THE TASK:
Tally the lines below that contain the word "topic", and give only that number.

┌─ MATERIAL FOR THIS TASK

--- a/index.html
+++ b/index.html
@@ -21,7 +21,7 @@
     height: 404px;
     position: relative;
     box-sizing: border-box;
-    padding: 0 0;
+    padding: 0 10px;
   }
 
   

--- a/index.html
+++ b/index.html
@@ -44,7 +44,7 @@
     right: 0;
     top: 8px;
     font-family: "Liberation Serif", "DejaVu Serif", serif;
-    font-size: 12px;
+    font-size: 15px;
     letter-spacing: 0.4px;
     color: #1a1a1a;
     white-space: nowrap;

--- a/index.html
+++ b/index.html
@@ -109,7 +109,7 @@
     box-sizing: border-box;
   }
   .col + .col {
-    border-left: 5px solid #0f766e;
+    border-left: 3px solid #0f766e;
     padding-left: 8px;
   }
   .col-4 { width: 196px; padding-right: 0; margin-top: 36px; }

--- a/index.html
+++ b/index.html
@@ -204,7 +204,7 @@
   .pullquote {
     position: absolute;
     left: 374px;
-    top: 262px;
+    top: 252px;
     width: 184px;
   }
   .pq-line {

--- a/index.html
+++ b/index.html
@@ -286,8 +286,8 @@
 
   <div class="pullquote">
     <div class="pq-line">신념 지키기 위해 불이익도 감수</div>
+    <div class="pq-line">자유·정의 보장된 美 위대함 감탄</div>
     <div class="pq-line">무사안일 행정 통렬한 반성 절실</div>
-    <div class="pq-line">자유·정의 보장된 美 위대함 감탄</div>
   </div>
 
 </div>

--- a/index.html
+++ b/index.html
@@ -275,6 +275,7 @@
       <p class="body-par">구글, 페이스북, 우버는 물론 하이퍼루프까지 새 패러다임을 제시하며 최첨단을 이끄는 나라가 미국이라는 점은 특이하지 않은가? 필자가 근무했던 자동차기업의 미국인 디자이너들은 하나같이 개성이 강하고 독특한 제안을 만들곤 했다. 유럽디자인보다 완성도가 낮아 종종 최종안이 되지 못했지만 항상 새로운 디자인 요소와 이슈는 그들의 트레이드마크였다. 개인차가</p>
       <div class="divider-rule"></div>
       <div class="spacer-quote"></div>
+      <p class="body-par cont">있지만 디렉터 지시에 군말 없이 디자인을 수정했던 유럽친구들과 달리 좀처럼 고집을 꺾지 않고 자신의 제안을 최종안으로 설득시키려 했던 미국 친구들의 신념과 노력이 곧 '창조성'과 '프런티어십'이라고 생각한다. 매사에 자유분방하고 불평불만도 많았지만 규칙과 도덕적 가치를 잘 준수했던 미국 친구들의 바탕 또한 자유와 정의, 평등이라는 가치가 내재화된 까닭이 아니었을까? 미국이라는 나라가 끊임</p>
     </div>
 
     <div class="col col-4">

└─
┌─ MATERIAL FOR THIS TASK

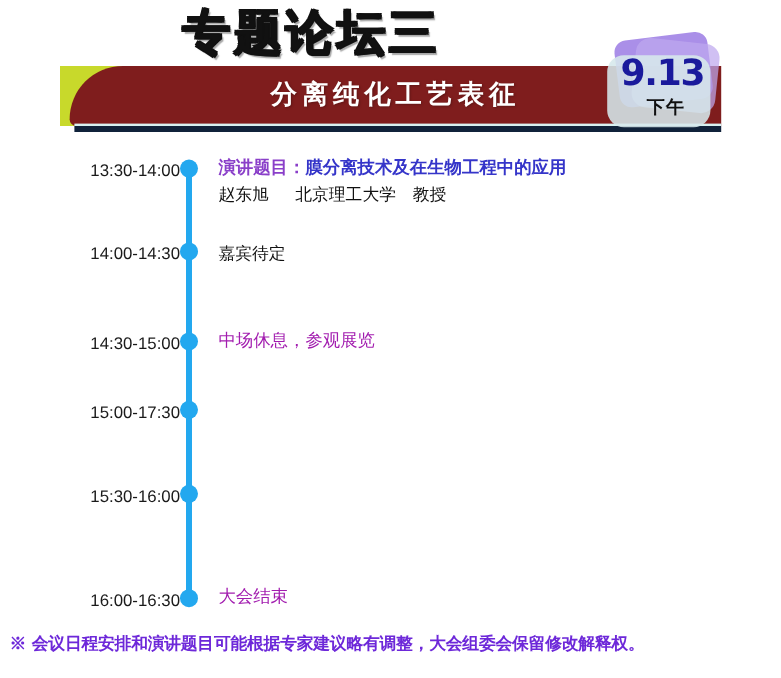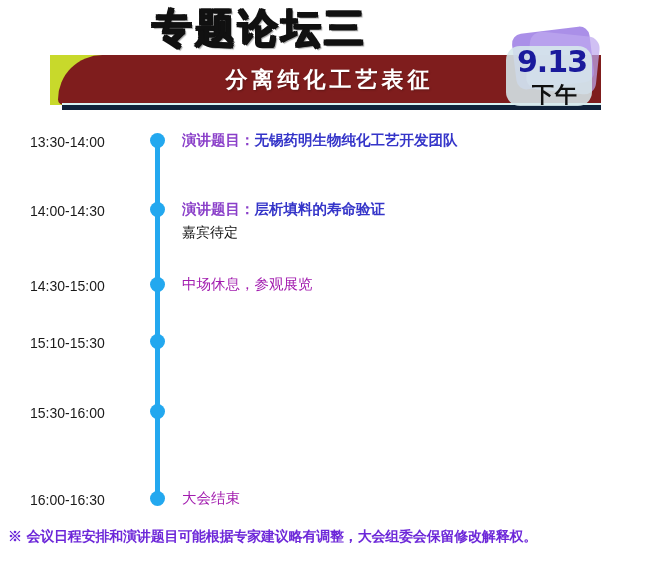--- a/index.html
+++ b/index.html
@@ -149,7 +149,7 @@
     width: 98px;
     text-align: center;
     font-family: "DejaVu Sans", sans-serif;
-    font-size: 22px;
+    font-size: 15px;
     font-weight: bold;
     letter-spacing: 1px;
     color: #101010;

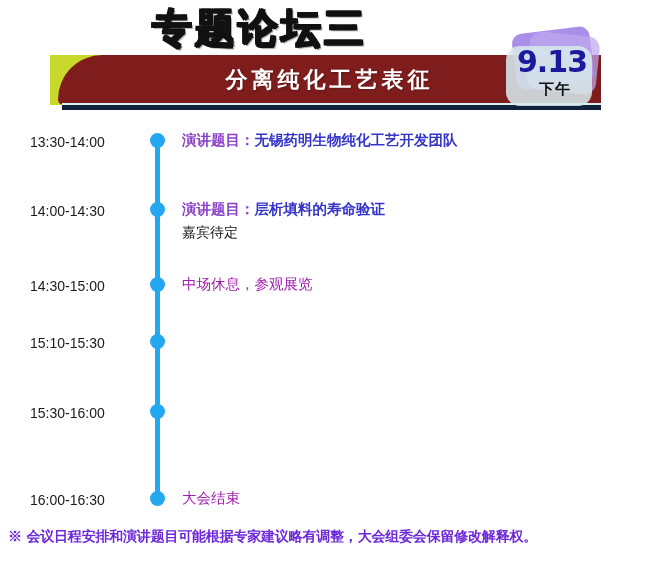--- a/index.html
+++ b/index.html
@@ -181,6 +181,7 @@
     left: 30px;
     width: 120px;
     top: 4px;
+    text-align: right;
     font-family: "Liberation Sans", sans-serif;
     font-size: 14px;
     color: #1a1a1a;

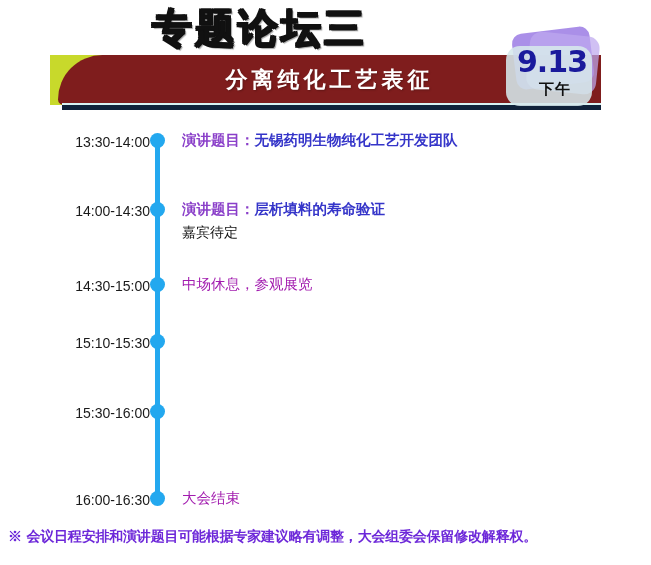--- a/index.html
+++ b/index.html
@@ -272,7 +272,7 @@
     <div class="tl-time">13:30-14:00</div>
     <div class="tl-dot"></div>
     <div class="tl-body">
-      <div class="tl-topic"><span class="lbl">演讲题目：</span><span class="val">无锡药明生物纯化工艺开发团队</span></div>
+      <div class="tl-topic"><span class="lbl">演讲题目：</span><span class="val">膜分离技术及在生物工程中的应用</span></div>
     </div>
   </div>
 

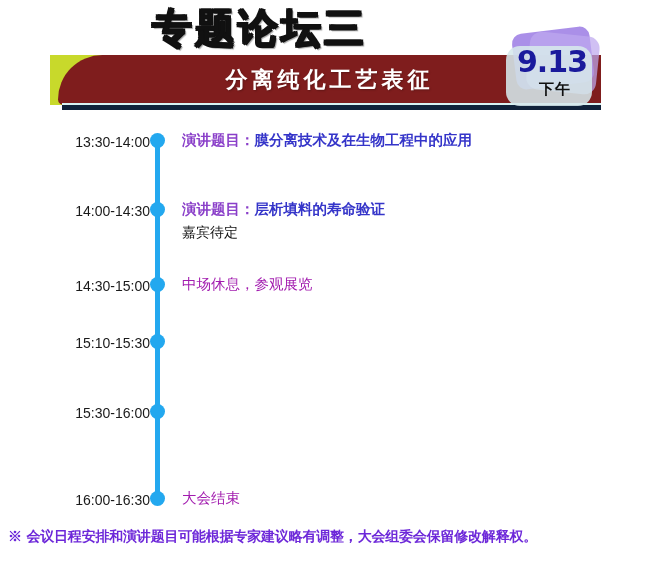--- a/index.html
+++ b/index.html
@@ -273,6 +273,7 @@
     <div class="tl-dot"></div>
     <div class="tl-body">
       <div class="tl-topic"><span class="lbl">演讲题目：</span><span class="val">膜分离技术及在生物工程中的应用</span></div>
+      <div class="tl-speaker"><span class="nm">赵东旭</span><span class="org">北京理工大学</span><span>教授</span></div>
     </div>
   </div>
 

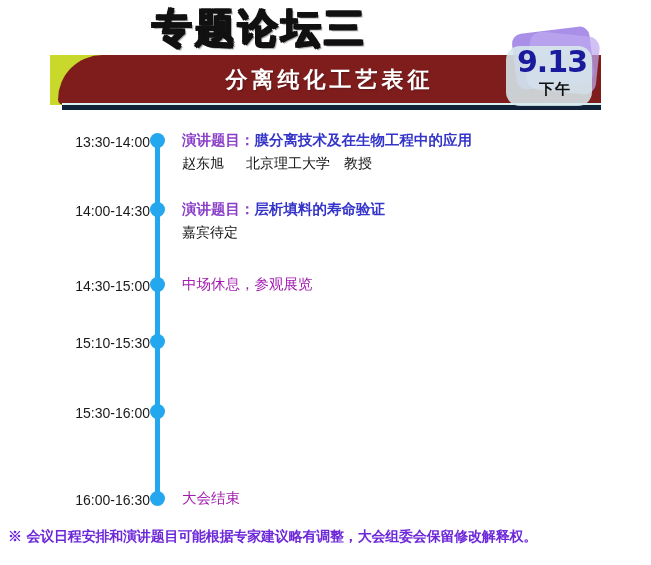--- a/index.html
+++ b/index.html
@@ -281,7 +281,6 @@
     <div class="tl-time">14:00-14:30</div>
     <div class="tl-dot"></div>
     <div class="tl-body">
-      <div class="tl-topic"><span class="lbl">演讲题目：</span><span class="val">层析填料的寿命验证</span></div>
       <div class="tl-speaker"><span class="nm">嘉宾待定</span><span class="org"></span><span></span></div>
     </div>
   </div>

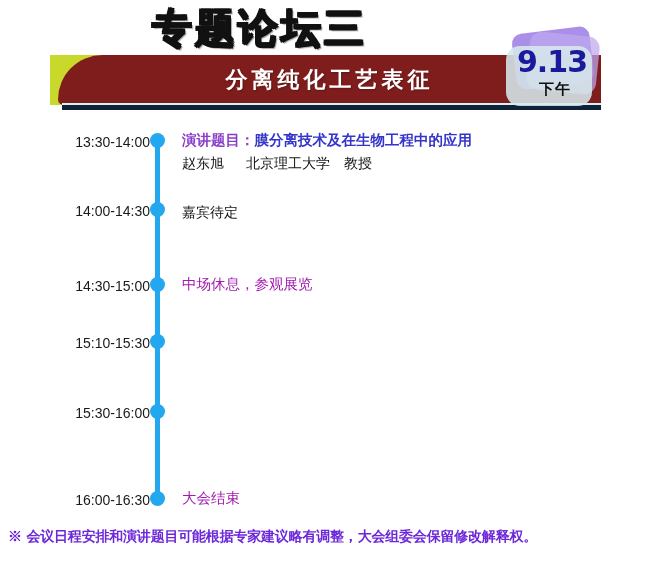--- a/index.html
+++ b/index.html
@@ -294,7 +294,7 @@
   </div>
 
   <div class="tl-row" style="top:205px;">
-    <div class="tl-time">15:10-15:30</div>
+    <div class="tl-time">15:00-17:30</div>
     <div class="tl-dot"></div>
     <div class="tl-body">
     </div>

└─
┌─ MATERIAL FOR THIS TASK

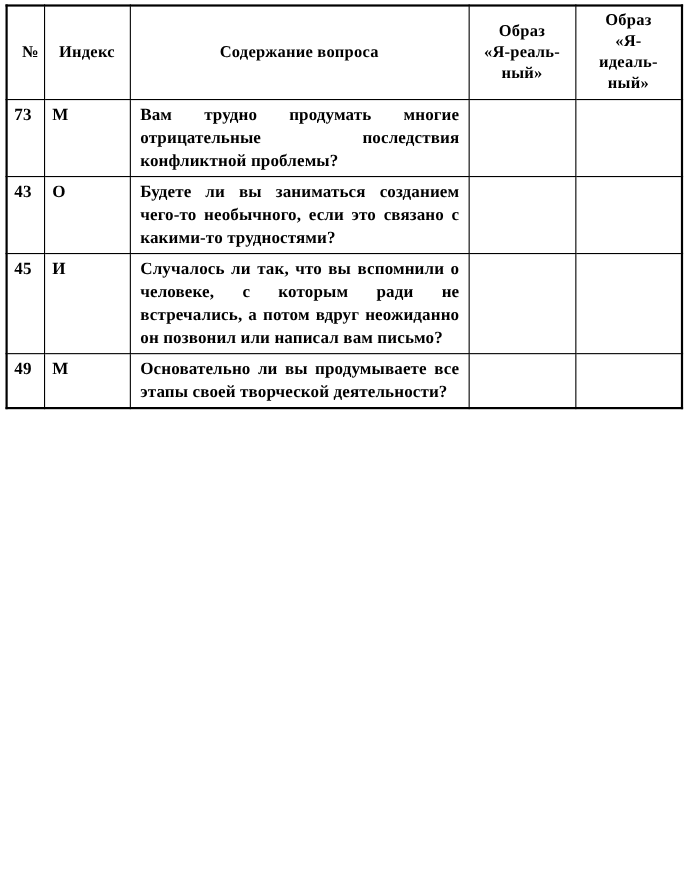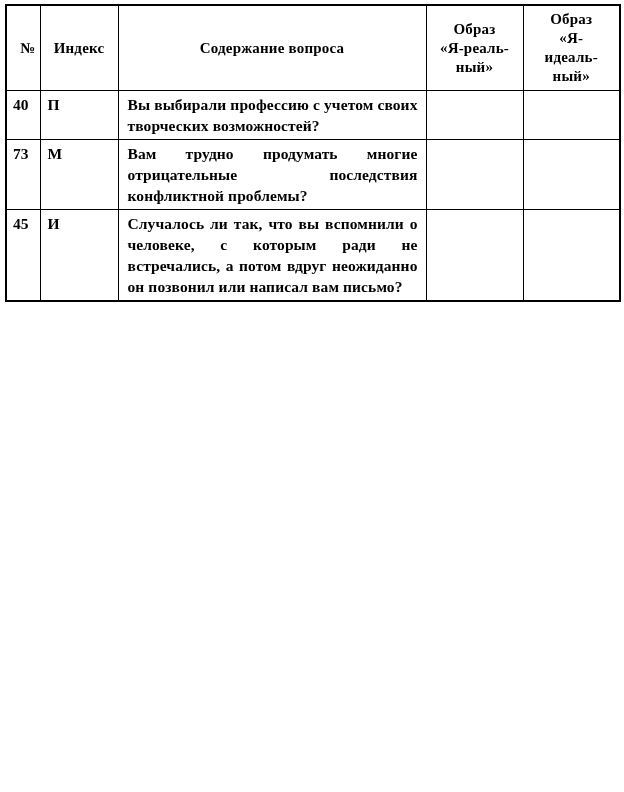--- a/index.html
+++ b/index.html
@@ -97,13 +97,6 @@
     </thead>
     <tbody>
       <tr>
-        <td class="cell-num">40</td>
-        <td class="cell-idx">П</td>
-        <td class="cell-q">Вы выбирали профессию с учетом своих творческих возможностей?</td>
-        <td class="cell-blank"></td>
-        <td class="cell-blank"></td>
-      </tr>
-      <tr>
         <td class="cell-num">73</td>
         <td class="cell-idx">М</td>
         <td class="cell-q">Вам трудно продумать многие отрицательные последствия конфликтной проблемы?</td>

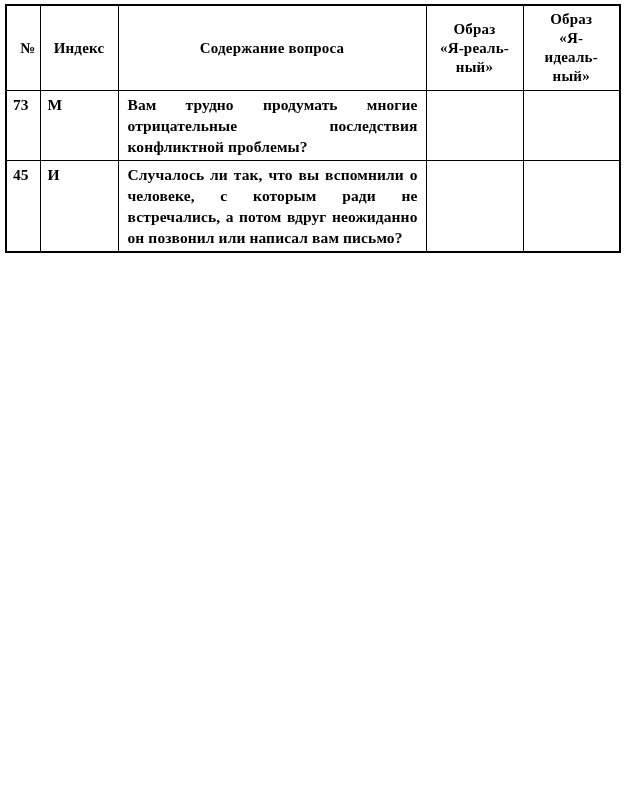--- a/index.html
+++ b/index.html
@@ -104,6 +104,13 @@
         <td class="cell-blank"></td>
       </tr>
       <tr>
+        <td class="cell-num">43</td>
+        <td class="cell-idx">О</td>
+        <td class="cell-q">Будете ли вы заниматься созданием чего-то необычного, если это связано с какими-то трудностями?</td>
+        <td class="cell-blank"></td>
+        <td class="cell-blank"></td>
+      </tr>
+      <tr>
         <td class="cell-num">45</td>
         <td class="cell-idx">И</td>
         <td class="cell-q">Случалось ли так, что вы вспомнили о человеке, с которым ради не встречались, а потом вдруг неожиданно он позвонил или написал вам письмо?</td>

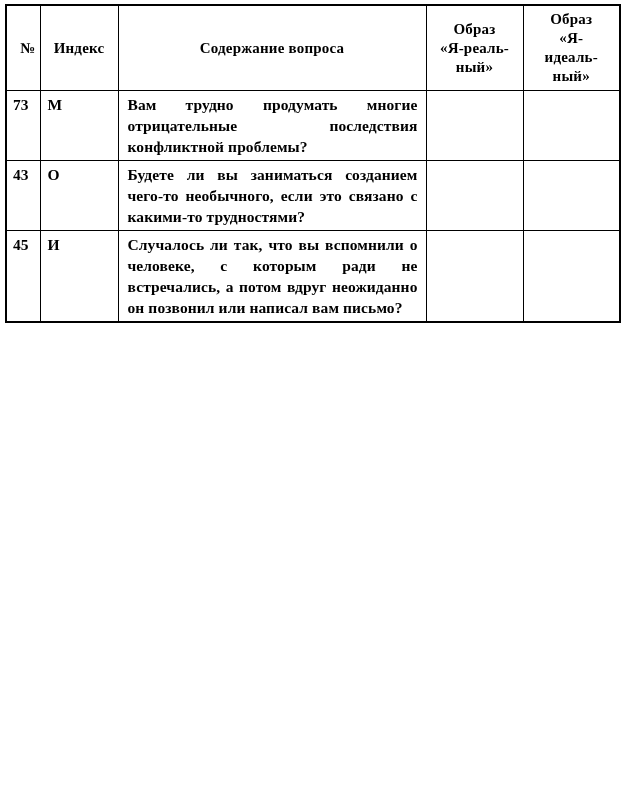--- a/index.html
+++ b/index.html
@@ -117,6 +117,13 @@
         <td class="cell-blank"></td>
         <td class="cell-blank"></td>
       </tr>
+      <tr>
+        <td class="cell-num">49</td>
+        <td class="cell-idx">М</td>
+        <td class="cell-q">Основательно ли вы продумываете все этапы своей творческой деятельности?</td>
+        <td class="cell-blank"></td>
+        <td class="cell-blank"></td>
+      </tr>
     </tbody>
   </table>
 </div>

└─

REPLY:
4